┌─ Extracted entries

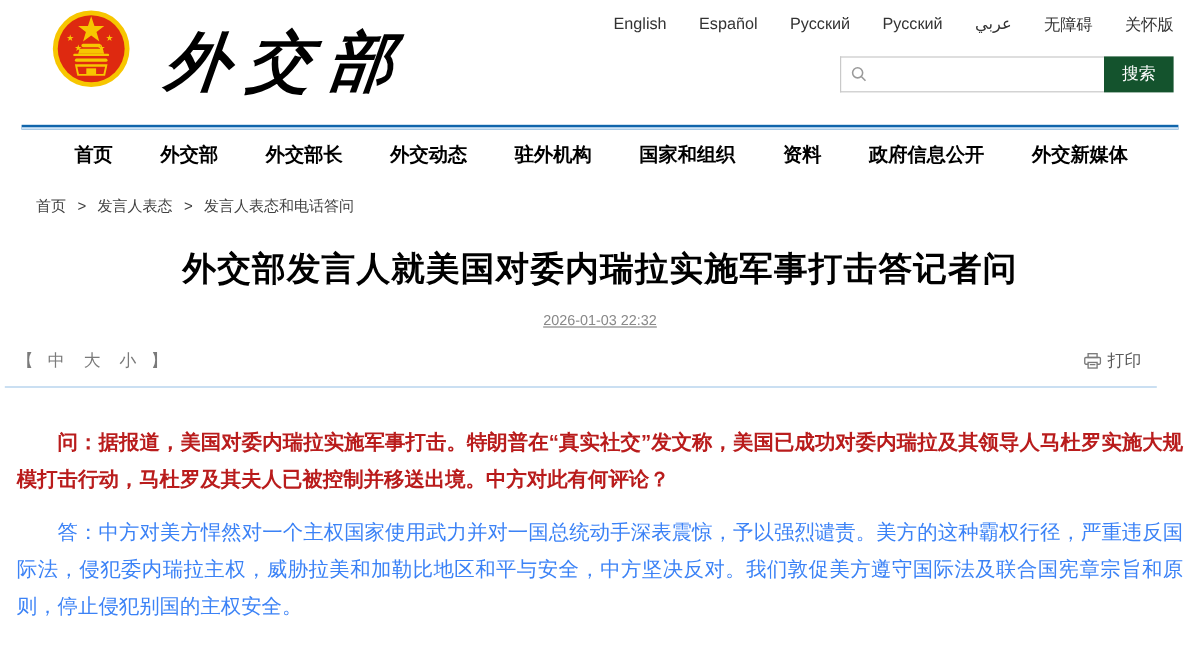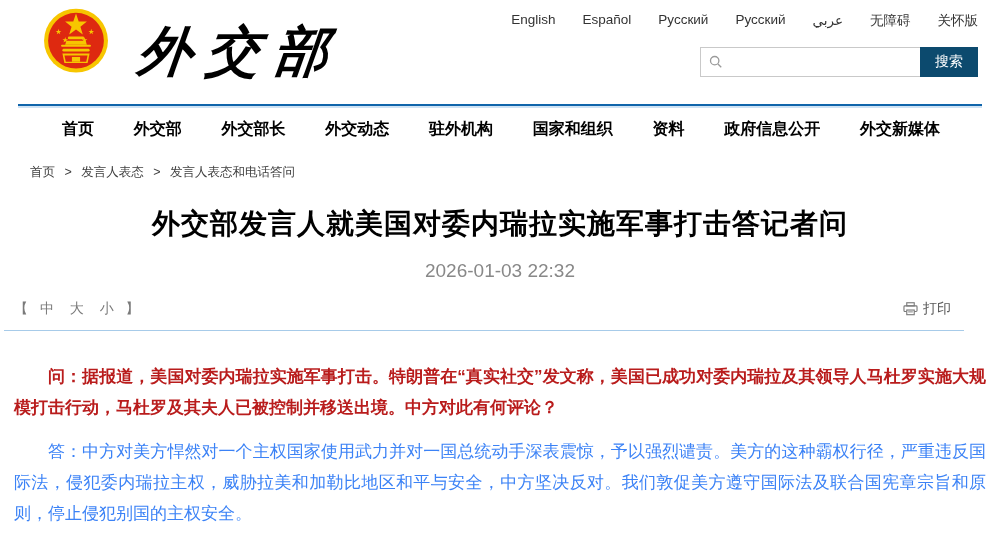--- a/index.html
+++ b/index.html
@@ -36,7 +36,7 @@
   }
   .search-btn {
     width: 58px; height: 30px; border: none; cursor: pointer;
-    background: #0c4a6e; color: #fff; font-size: 14px;
+    background: #14532d; color: #fff; font-size: 14px;
     font-family: "Liberation Sans", sans-serif;
   }
   .mag-icon { width: 14px; height: 14px; display: inline-block; }

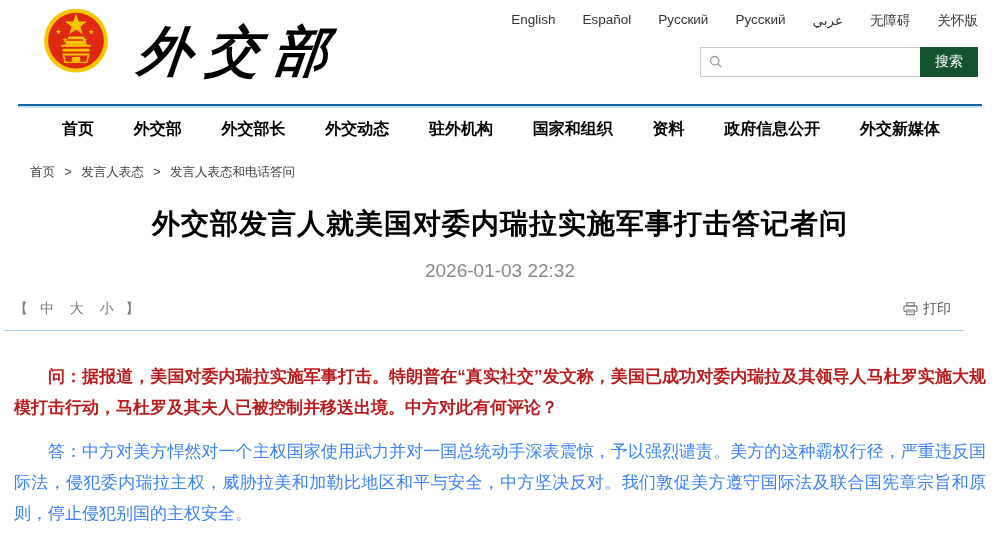--- a/index.html
+++ b/index.html
@@ -63,7 +63,7 @@
     text-align: center; font-size: 28px; font-weight: 600; color: #000;
     margin-top: 24px; letter-spacing: 1px;
   }
-  .article-date { text-align: center; font-size: 19px; color: #888; margin-top: 17px; }
+  .article-date { text-align: center; font-size: 12px; color: #888; margin-top: 17px; text-decoration: underline; }
   .tools-row {
     display: flex; justify-content: space-between; align-items: center;
     margin-top: 18px; padding-right: 35px; font-size: 14px; color: #7a7a7a;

└─

What is being asked → Send back every line above exactly, skipping all pictures.

Expected output →
--- a/index.html
+++ b/index.html
@@ -36,7 +36,7 @@
   }
   .search-btn {
     width: 58px; height: 30px; border: none; cursor: pointer;
-    background: #0c4a6e; color: #fff; font-size: 14px;
+    background: #14532d; color: #fff; font-size: 14px;
     font-family: "Liberation Sans", sans-serif;
   }
   .mag-icon { width: 14px; height: 14px; display: inline-block; }

--- a/index.html
+++ b/index.html
@@ -63,7 +63,7 @@
     text-align: center; font-size: 28px; font-weight: 600; color: #000;
     margin-top: 24px; letter-spacing: 1px;
   }
-  .article-date { text-align: center; font-size: 19px; color: #888; margin-top: 17px; }
+  .article-date { text-align: center; font-size: 12px; color: #888; margin-top: 17px; text-decoration: underline; }
   .tools-row {
     display: flex; justify-content: space-between; align-items: center;
     margin-top: 18px; padding-right: 35px; font-size: 14px; color: #7a7a7a;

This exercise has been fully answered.